Na manhã do dia seguinte, a minha cara de sono era nítida na mesa do brunch que Mrs. Cohen havia preparado. Eu tinha dormido muito pouco depois de ler e reler incontáveis vezes as mensagens em meu celular de Tito e Tom, lia e relia, na vã tentativa de entender o que estava nas estrelinhas das mensagens de Thomas, e a declaração de Tito. Eu sempre tive um faro perceptivo para tudo, apesar do meu ostracismo, o que de certa forma, só me serviu mais ainda para salientar meu dom observador. Entretanto aquelas mensagens trocadas fugia de toda a minha copreensão. Eu definitivamente, e em uma das poucas vezes na minha curta vida, não sabia o que pensar.

– Devo dizer que estou decepcionada com vocês dois! Sammy e Pim. Disse minha mãe à mesa iniciando um sermão. – Apesar das minhas tentativas de conter a bebida a vocês, vejo que foi em vão, já que fui informada que ambos, e, sobretudo você Crispin, beberam ontem à noite!
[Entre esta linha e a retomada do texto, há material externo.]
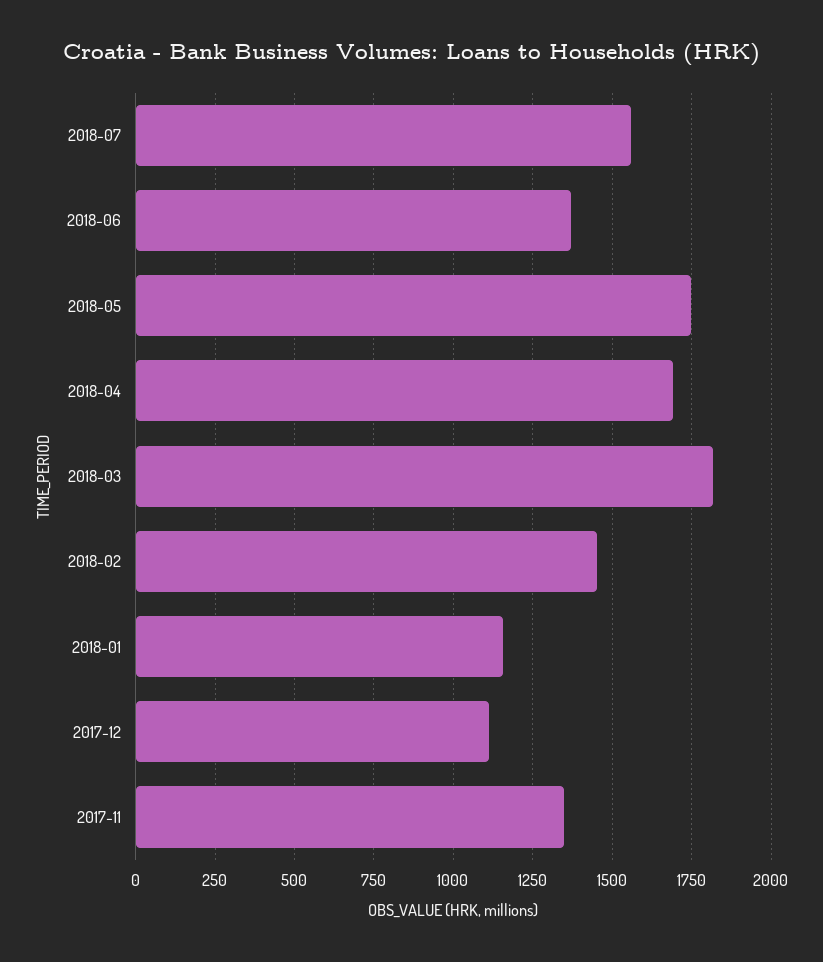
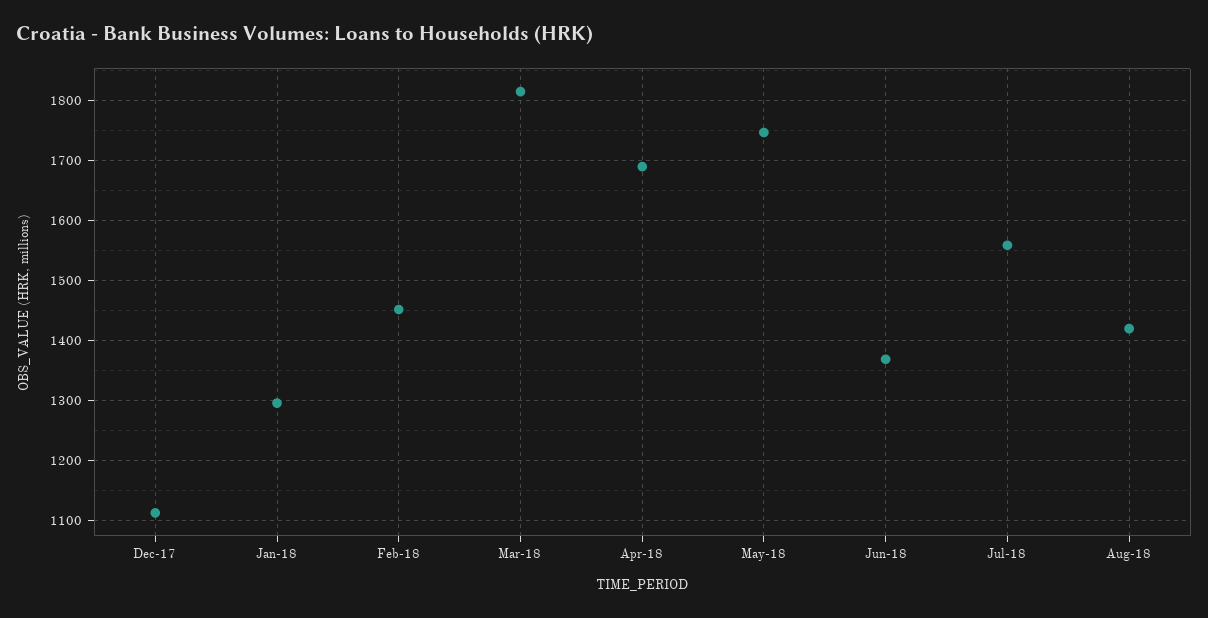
2018-01: 1150 -> 1300
2017-11: 1350 -> none
Aug-18: none -> 1420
Minha mãe lançou um olhar severo para mim e para o Sammy, se fazendo saber por todos na mesa.

– Eu não bebi mais que três copos mamãe. Disse Sammy me dando a deixa.

– E eu não bebi mais que um, aliás, exatamente um! Salientei.
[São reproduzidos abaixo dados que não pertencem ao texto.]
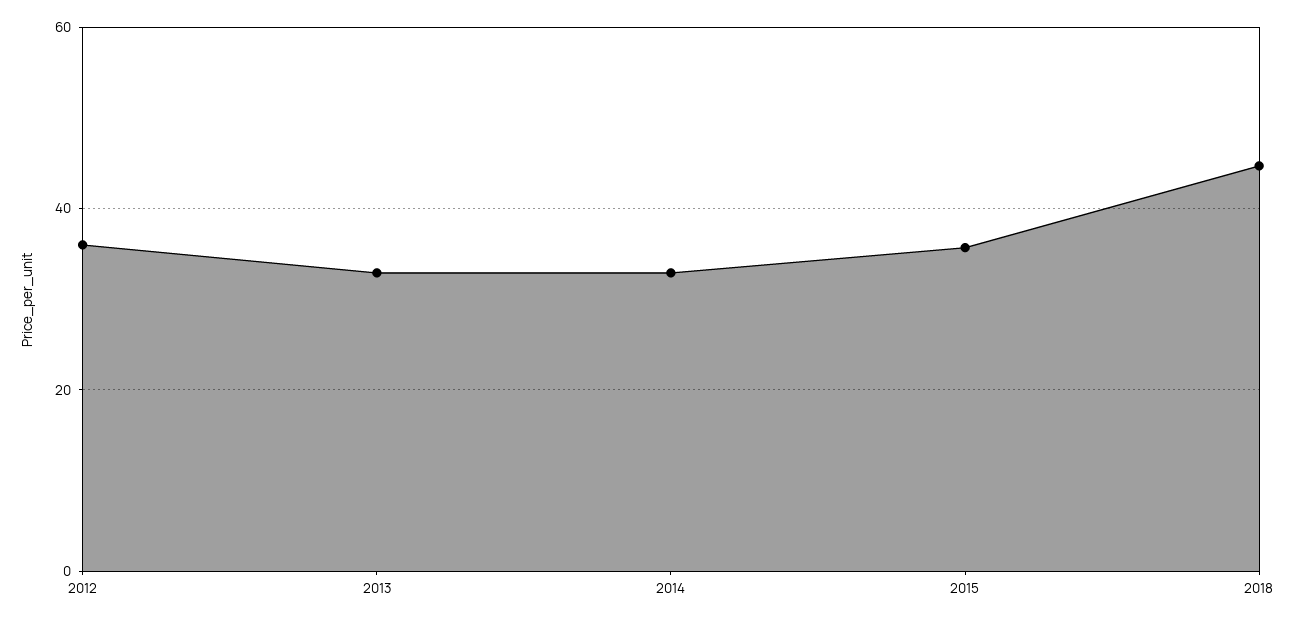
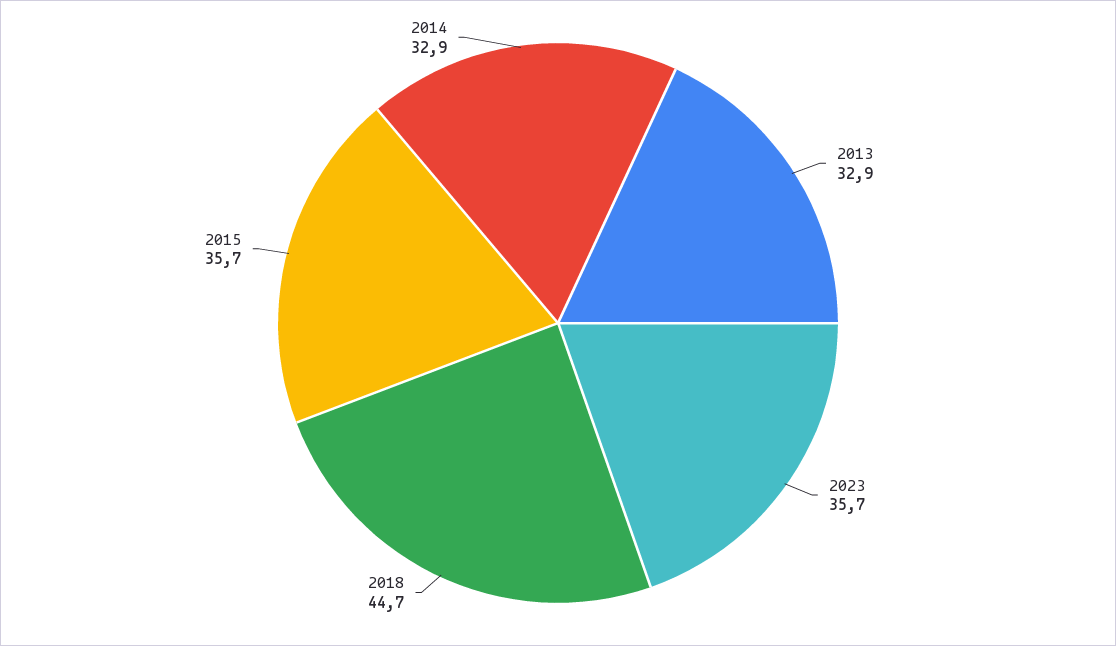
2012: 36 -> none
2023: none -> 35.7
– Três copos, um copo, meio copo, aliás, senhor Crispin, para você nem 100 ml, o Sammy, ainda consigo dar algum desconto, já que tem alguns anos à sua frente, mas enfim, não eram para beber e pronto! Fixando o olhar sobre mim e meu irmão.

– Ann, são meninos apenas sendo meninos! Não ficaram bêbados e nem deram trabalho, isso é o mais importante! Disse Charles em resposta a minha mãe.

– Sim querida, não se preocupe, estamos em família! Aqui não há espaço para conservadorismos, apesar de sermos judeus – entre risos – todavia, como disse Charles, meninos sendo meninos! Mrs. Cohen apesar do perfil de senhora da alta sociedade, com aquele peso de mulher moralista montada em um pedestal de valores, na verdade só tinha tudo isso mesmo de aparência, era ela, uma doce lady.

– No meu tempo, fazíamos muito mais do que tomarmos bebidas alcoólicas às escondidas – disse Mr. Cohen – fazíamos coisas muito mais caprichosas – entre risos, e salientando um olhar malicioso a Mrs. Cohen, fazendo-a corar, e a todos na mesa entender que tipo de capricho era, e até minha mãe, naquele momento toda sisuda, riu compenetradamente a fim de suavizar o cenho franzido.

– Bom, esta conversa esta ficando um tanto descompromissada. – Disse Mrs. Cohen levantando-se e arrumando a fina camisa de seda rosa que usava, passando as pontas dos dedos em alguns fios de cabelos soltos sobre a orelha – o brunch estava maravilhoso Dorita, acredito que o almoço não será necessário hoje, mas pode antecipar o chá das cinco para as quatro hoje, tudo bem?! Direcionando-se a copeira que estava a postos do outro lado da sala do café da manhã. – Vou fazer uma caminhada queridos, me acompanha Ann?

– Claro Dona Cohen! Minha mãe rapidamente então se levantou e seguiu-a em passos leves.

– Meninos, o que acham de uma partida de tênis no country club? Arqueei a sobrancelha direita como quem quisesse dizer, que furada, mas respondi com gentileza depois de sua intervenção ao nosso lado, para com nossa mãe. Sammy mais do que depressa se animou para algo, que ele nunca na vida dele, havia feito. – papai gostaria de nos acompanhar?! Perguntou Charles ao Mr. Cohen.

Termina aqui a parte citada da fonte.